Una simile irrequietezza riguarda la selezione di animazioni in concorso. Fourth Wall di Mahboobeh Kalaee assume il punto di vista di un bambino, e attraverso i suoi occhi trasforma ciò che accade nelle quattro mura domestiche di una cucina in una strana filastrocca in cui i genitori sono elettrodomestici in eterna lite. L’immaginazione sopperisce alla claustrofobia, generando improbabili metamorfosi e cambiamenti di scena, fino alla caduta delle mura di carta che non sono che il gioco del protagonista. Two Sisters di Anna Budanova, utilizzando una tecnica di animazione tradizionale dalla forza materica, mette in scena due sorelle gemelle, Rouge e Blanche, che vivono in simbiosi in prossimità di una foresta. La loro relazione si manifesta nei movimenti del corpo, per i quali la regista si è ispirata alla danza coreografica giapponese butō e che trasmettono un’ancestrale oscurità al film. L’equilibrio nella vita delle due viene incrinato da uno straniero che vive nelle foreste, che colora di inaspettata passione il bianco e nero dei disegni.
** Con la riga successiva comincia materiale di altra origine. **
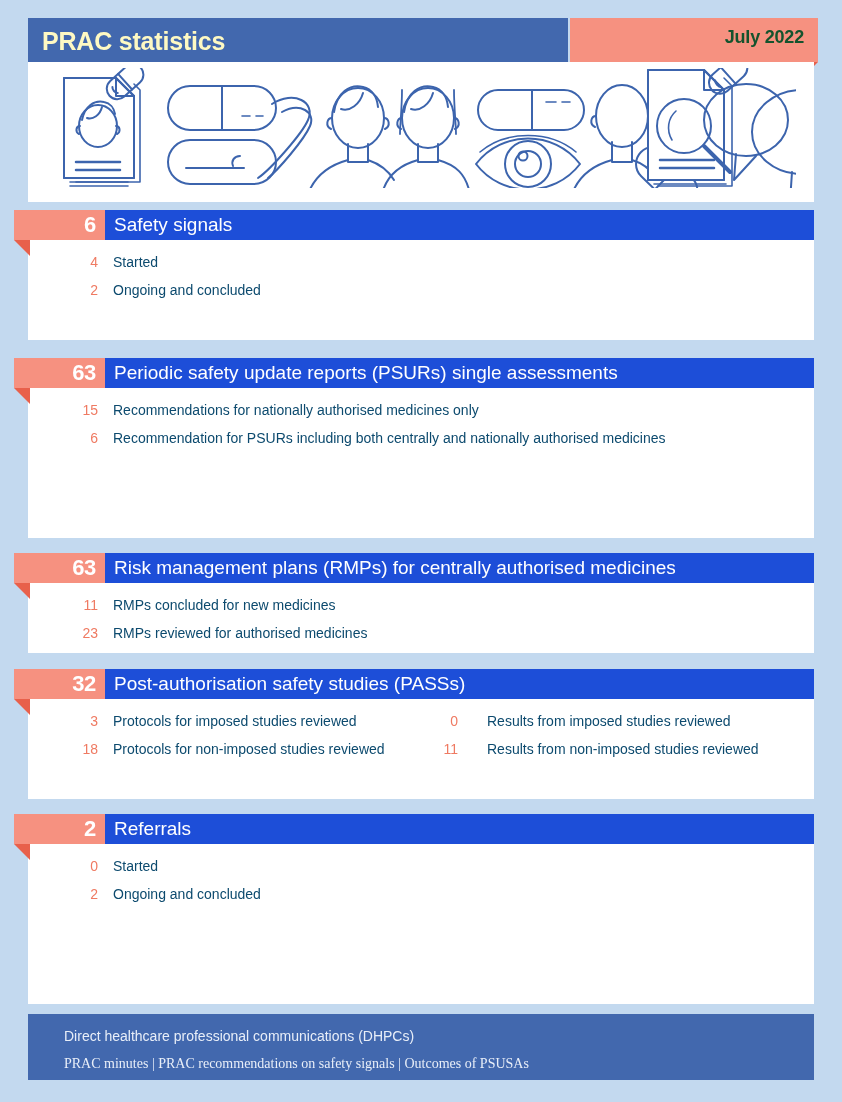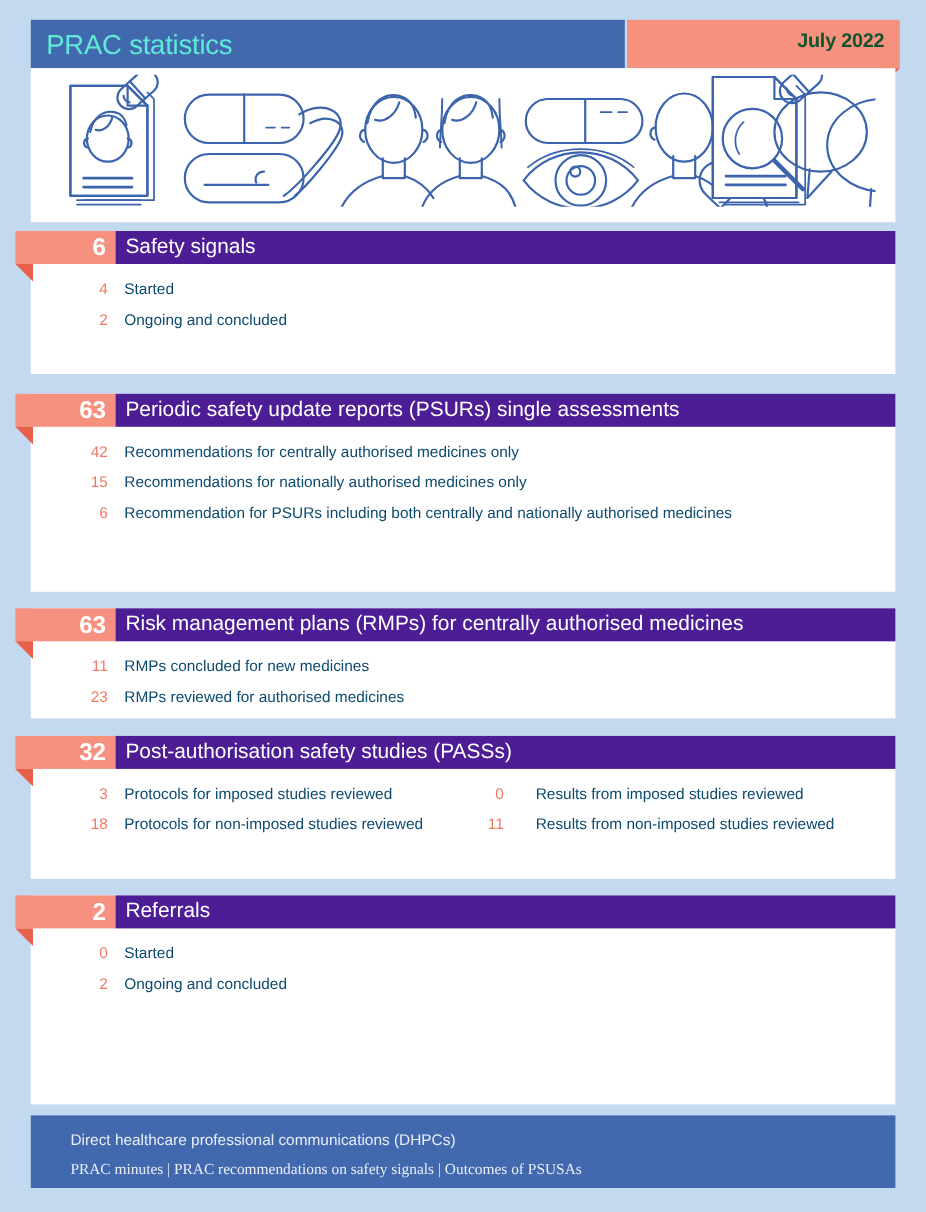"PRAC statistics" .header-title { color: #5eead4 -> #fef9c3; font-weight: normal -> bold }
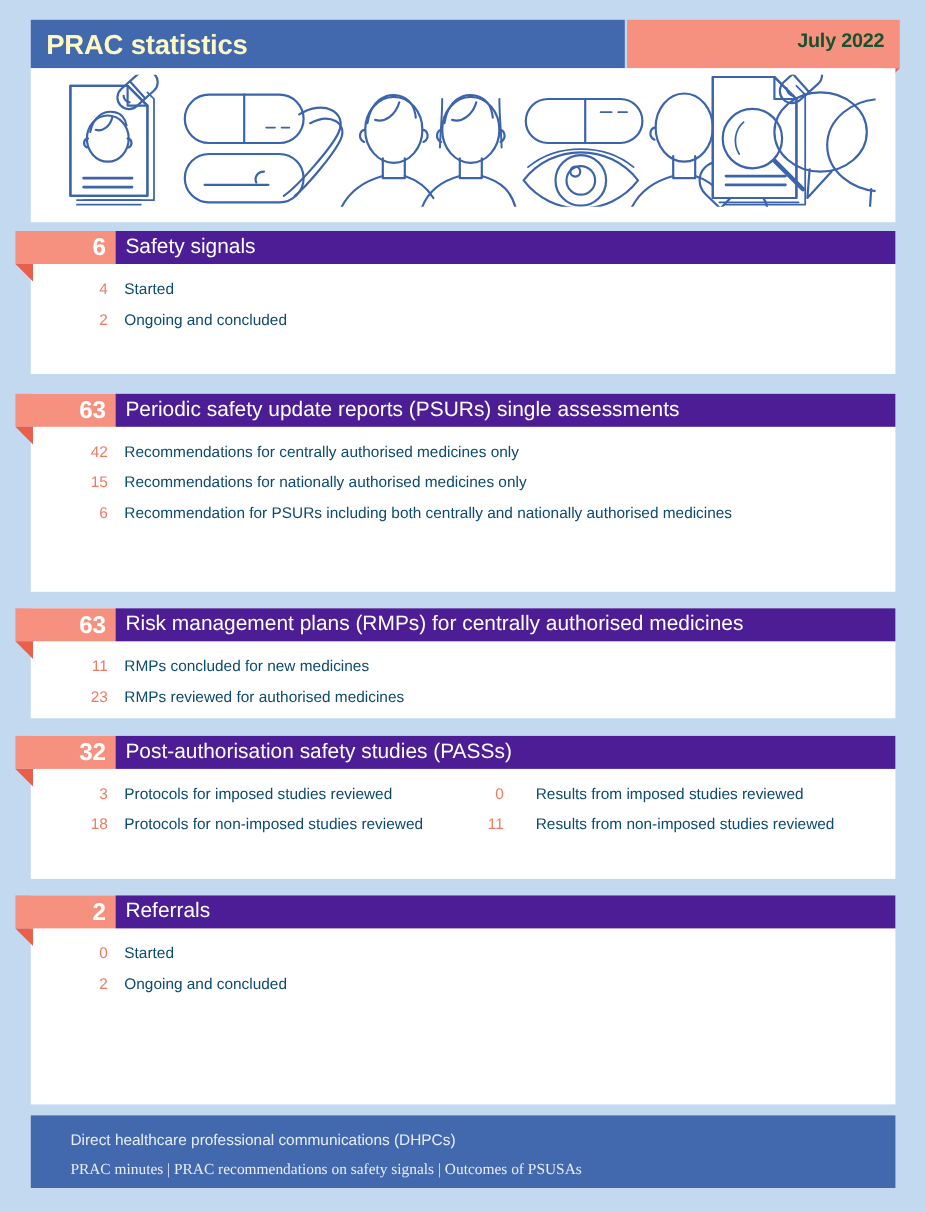"Safety signals" .sec-title-bar { background: #4c1d95 -> #1d4ed8 }
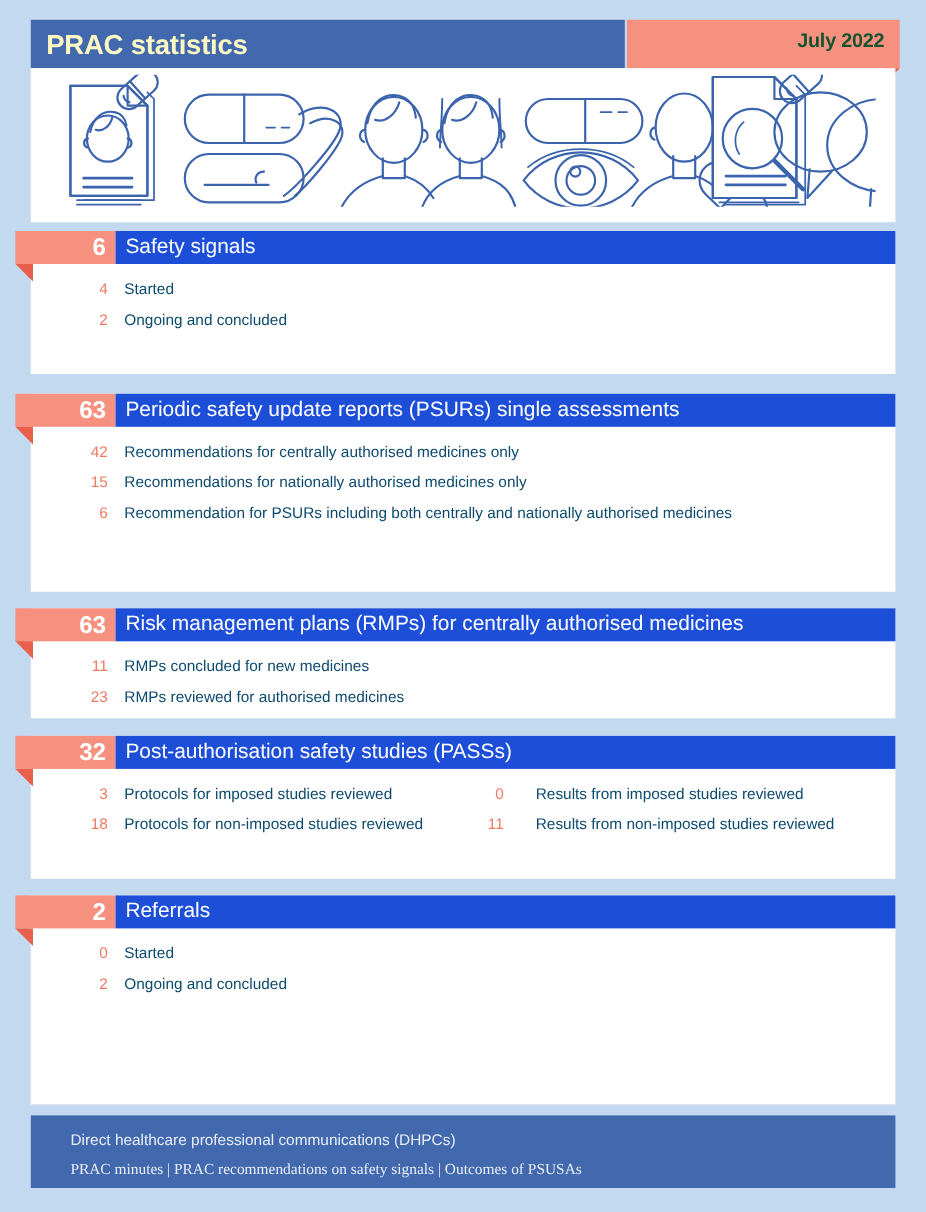"42" div.row { html: <div><span><span>42</span><span>Recommendations for centrally authorised medicines only</span></span></div> -> none }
Per concludere questo viaggio attraverso alcuni dei 41 film in concorso, Ice Merchants di João Gonzalez racconta la quotidianità delle relazioni e il trauma del cambiamento e della perdita con delicatezza poetica nello stile e nella narrazione. Ogni giorno padre e figlio scendono dalla loro casa arroccata su un precipizio per vendere il ghiaccio in città. Quando la temperatura si alza e il ghiaccio comincia a sciogliersi sulla montagna, la loro vita cambia inesorabilmente. Il conflitto con l’ambiente circostante mette in discussione ma non distrugge, generando un volo precipitoso che, come in un sogno, termina senza ammaccature. Scopriremo infine che l’amore salva dal caos del reale, restituendoci bellezza nel naufragio.